Dealing with the Inner Critic
Do you have a way of expressing your creativity? I don’t mean that you have to be an artist. (unless you are) What I mean is, do you have a way of expressing your passion or a deep desire to explore and learn more about the things that you enjoy?
Imagine that your heart, perhaps your spirit, really wants to teach or take some art classes, yet as soon as you decide to act on that nudge you hear a voice in the back of your mind saying, “Are you crazy? Who do you think you are? Everyone else is so much better than you are. Why would you even try that? What’s the point? How will that pay the bills? etc. etc.” It goes on and on and on.
From now on, recognize that this specific train of thought that’s telling you all the reasons that you are inadequate and can not follow your heart is just the silent trouble maker in the back of your mind. This is the voice that we all deal with that we have to love because it's just trying to keep us safe and out of trouble. The problem with it is, it can be hypersensitive and so afraid of being humiliated or hurt that it can keep us shut down and debilitated if we don't work with it.
Just recently it occurred to me that I could do something about this little voice. I decided that it was time for us to have a serious talk. I actually fired the voice. I told it right out loud, “You are officially fired and I no longer need your services in finding all the reasons that I can’t do anything right. Your new job with me is as follows:
You are now to put all that energy and focus into finding the reasons that I am capable and good enough. You can also start finding more resources and new ideas that we have never thought of before.” I told the voice that I would really appreciate better material from now on.

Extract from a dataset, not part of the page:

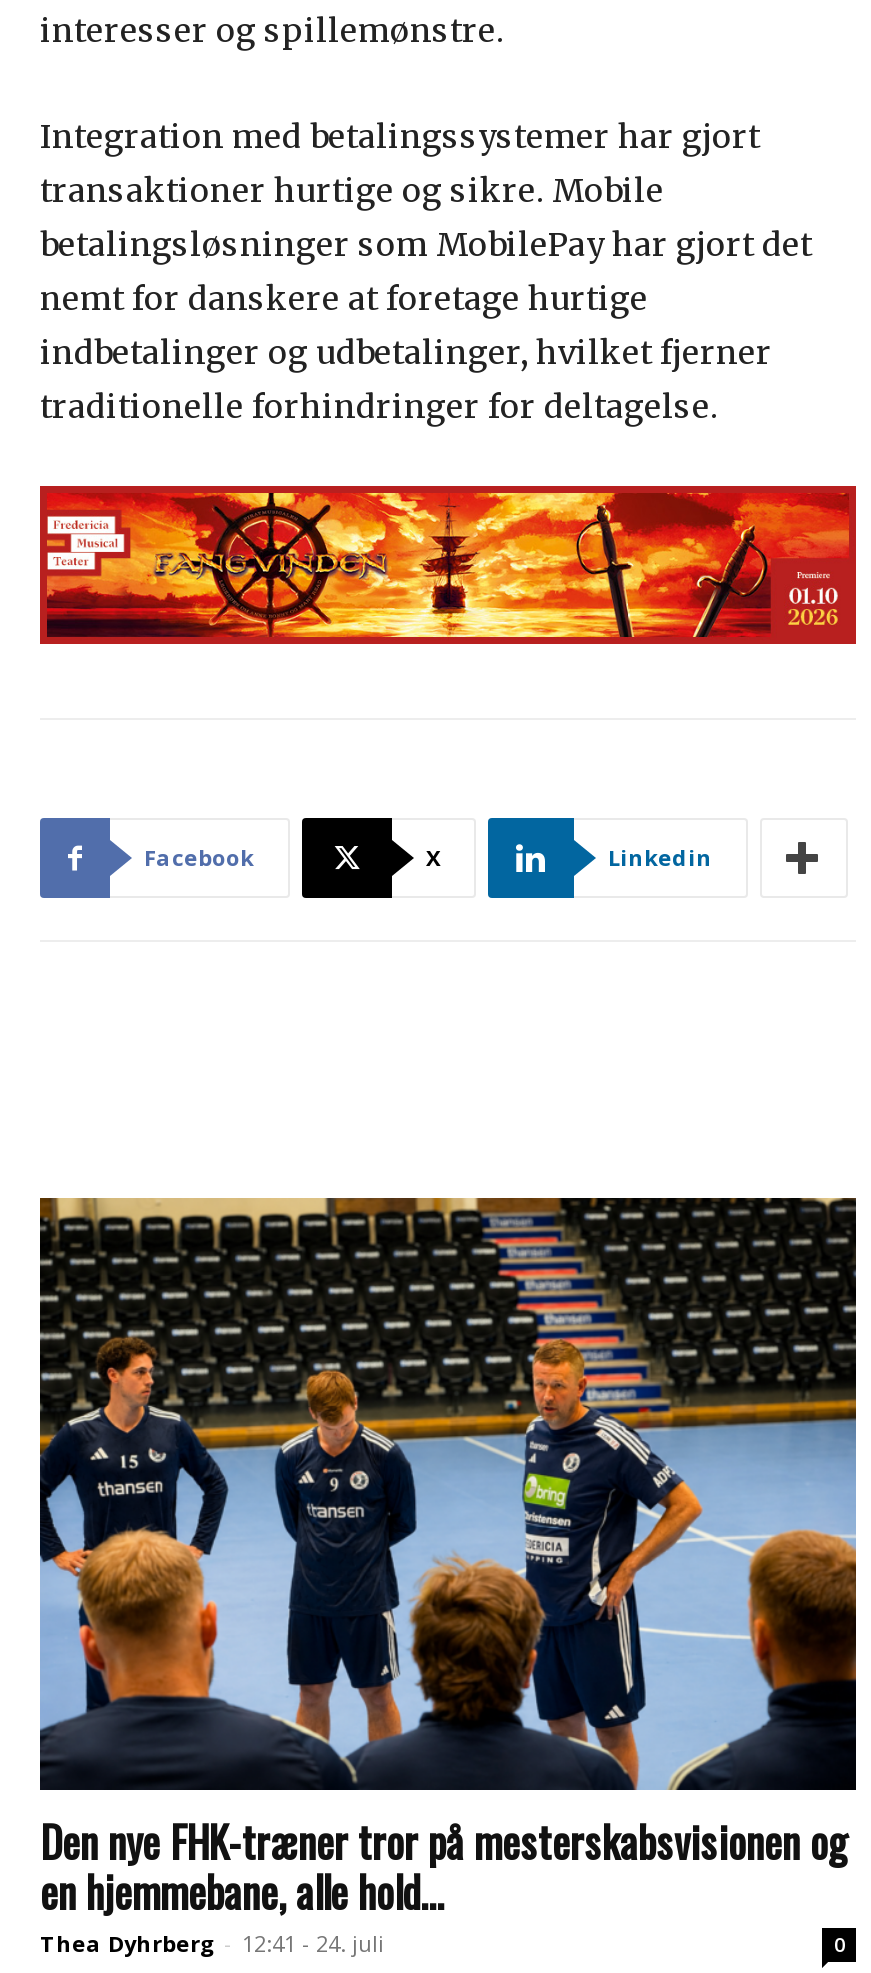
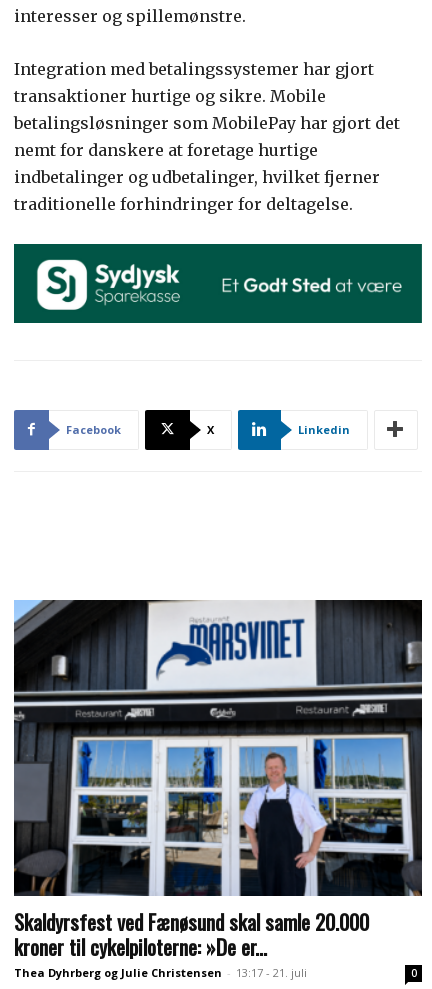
[38,485,858,645] [image] -> [13,243,423,324] [image]
[38,1195,858,1959] [image] | Den nye FHK-træner tror på mesterskabsvisionen og | en hjemmebane, alle hold... | Thea Dyhrberg - 12:41 - 24. juli -> [13,599,423,980] [image] | Skaldyrsfest ved Fænøsund skal samle 20.000 | kroner til cykelpiloterne: »De er... | Thea Dyhrberg og Julie Christensen - 13:17 - 21. juli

You can do the same. Here's a simple tip to help you re-assign this critical voice to a new position:
Tap the center of your chest while repeating the following statements:
"Even though I have this voice in the back of my mind that constantly let's me know how scary trying new things could be, and all the reasons that I could fail, get hurt, and might not be good enough, etc. I love this part of me, this is just the part of me that wants me to be safe and secure. I'm grateful that it's working to keep me safe but I'm to the point now that I'm ready to move forward with my life. So I am now choosing to fire this voice in my head from it's current job position. I no longer want to hear all the reasons that I'm not good enough, I now want this part of me to focus on finding new resources, brilliant ideas, and encouragement that will help me connect with my dreams. I am grateful that we are now choosing to work together and move forward from here."